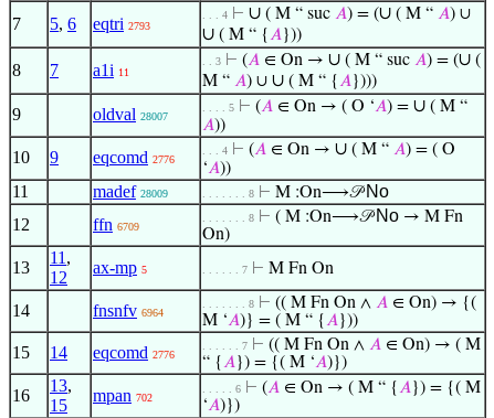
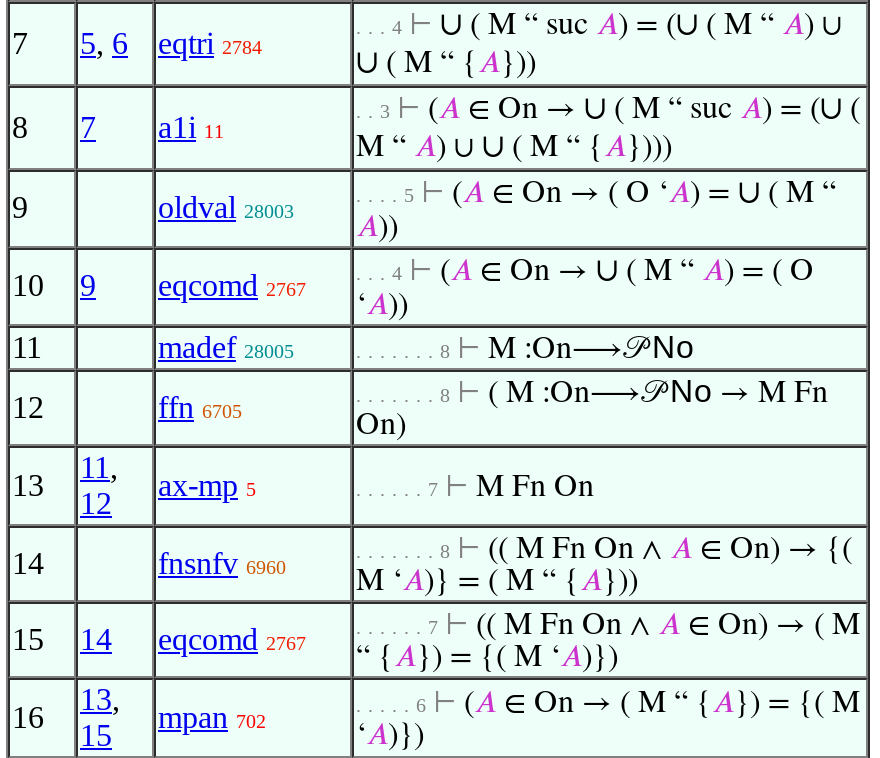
[12,14,150,33] 7 5, 6 eqtri 2793 -> [12,26,262,60] 7 5, 6 eqtri 2784
[93,105,168,124] oldval 28007 -> [158,190,294,224] oldval 28003
[93,148,175,167] eqcomd 2776 -> [158,268,306,302] eqcomd 2767
[93,182,168,201] madef 28009 -> [158,330,294,364] madef 28005
[93,215,139,234] ffn 6709 -> [158,390,242,424] ffn 6705
[93,301,164,320] fnsnfv 6964 -> [158,546,286,580] fnsnfv 6960
[93,343,175,362] eqcomd 2776 -> [158,622,306,656] eqcomd 2767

☆ ☆ ☆ ☆ ☆ ☆ ☆

### Task brief
A verbatim printout of the entries above is expected, free of pictures.

### Solution to this exercise
[12,14,150,33] 7 5, 6 eqtri 2793 -> [12,26,262,60] 7 5, 6 eqtri 2784
[93,105,168,124] oldval 28007 -> [158,190,294,224] oldval 28003
[93,148,175,167] eqcomd 2776 -> [158,268,306,302] eqcomd 2767
[93,182,168,201] madef 28009 -> [158,330,294,364] madef 28005
[93,215,139,234] ffn 6709 -> [158,390,242,424] ffn 6705
[93,301,164,320] fnsnfv 6964 -> [158,546,286,580] fnsnfv 6960
[93,343,175,362] eqcomd 2776 -> [158,622,306,656] eqcomd 2767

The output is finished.